*** RECORDS FOR THIS EXERCISE Section Begins ***
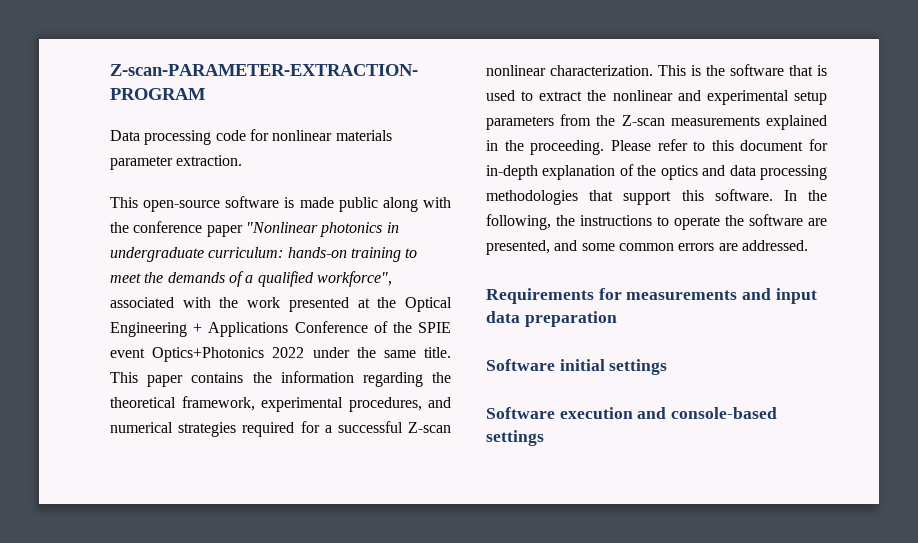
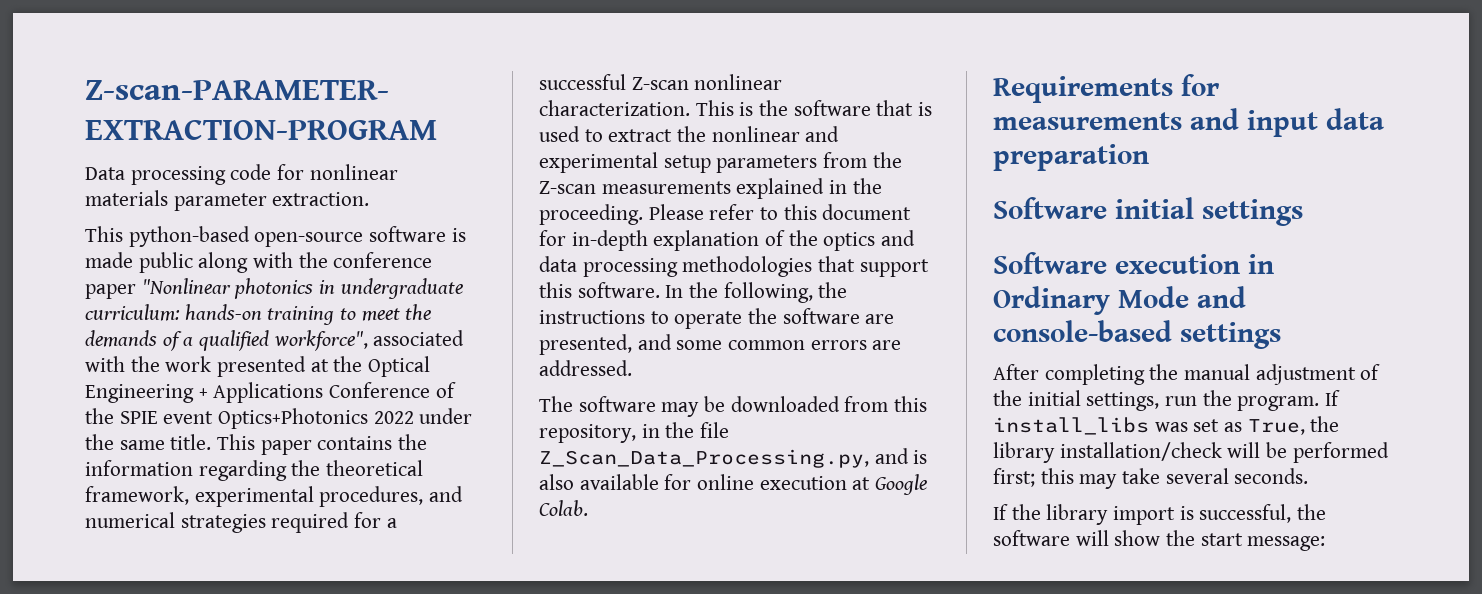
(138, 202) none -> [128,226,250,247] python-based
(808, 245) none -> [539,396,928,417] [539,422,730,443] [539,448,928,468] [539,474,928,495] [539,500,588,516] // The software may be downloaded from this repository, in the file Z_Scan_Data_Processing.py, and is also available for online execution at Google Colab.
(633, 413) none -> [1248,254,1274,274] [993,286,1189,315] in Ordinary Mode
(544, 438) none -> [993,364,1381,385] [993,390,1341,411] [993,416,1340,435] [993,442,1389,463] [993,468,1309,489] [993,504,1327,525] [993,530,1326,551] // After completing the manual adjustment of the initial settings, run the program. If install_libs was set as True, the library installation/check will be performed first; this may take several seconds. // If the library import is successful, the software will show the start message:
*** RECORDS FOR THIS EXERCISE Section Ends ***
*** RECORDS FOR THIS EXERCISE Section Begins ***
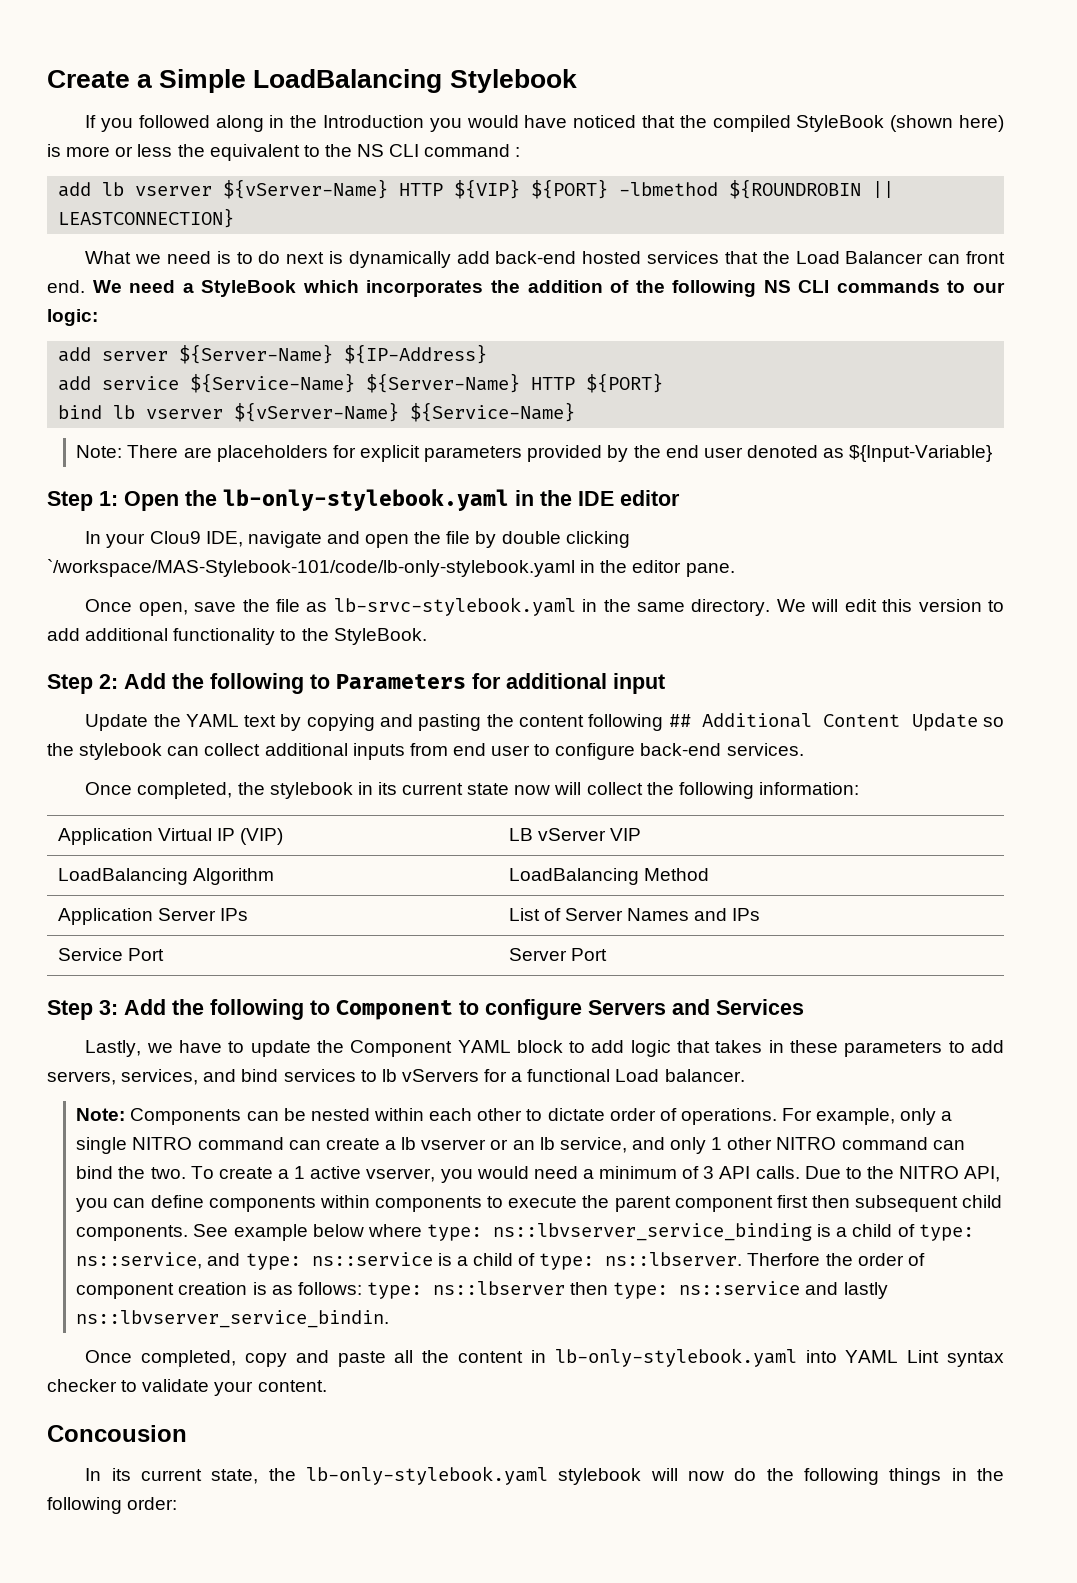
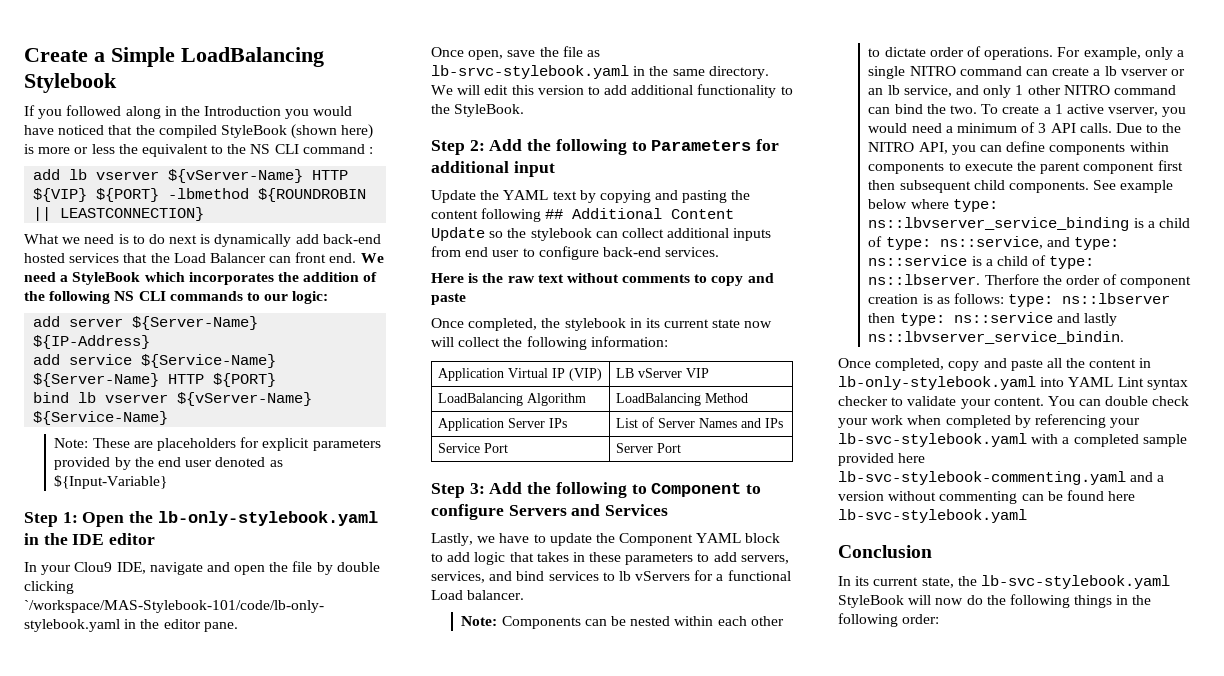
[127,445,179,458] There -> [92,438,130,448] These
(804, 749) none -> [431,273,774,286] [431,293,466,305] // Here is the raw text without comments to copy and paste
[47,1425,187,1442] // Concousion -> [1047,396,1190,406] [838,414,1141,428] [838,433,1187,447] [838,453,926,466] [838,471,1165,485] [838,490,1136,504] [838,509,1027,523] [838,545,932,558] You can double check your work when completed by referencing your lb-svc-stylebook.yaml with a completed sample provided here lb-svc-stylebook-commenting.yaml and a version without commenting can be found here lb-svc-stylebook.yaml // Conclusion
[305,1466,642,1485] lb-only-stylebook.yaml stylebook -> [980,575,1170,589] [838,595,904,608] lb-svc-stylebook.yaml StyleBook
*** RECORDS FOR THIS EXERCISE Section Ends ***
*** RECORDS FOR THIS EXERCISE Section Begins ***
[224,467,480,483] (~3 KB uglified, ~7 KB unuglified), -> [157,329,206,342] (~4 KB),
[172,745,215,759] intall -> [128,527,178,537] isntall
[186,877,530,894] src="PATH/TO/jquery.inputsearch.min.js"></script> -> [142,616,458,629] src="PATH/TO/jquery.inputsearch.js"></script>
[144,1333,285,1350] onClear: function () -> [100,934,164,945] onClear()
*** RECORDS FOR THIS EXERCISE Section Ends ***
**WHAT IS NEEDED:**
Which lines in the records above include the word "stylebook"? Copy them out.

**THE COMPLETED TASK:**
[47,1425,187,1442] // Concousion -> [1047,396,1190,406] [838,414,1141,428] [838,433,1187,447] [838,453,926,466] [838,471,1165,485] [838,490,1136,504] [838,509,1027,523] [838,545,932,558] You can double check your work when completed by referencing your lb-svc-stylebook.yaml with a completed sample provided here lb-svc-stylebook-commenting.yaml and a version without commenting can be found here lb-svc-stylebook.yaml // Conclusion
[305,1466,642,1485] lb-only-stylebook.yaml stylebook -> [980,575,1170,589] [838,595,904,608] lb-svc-stylebook.yaml StyleBook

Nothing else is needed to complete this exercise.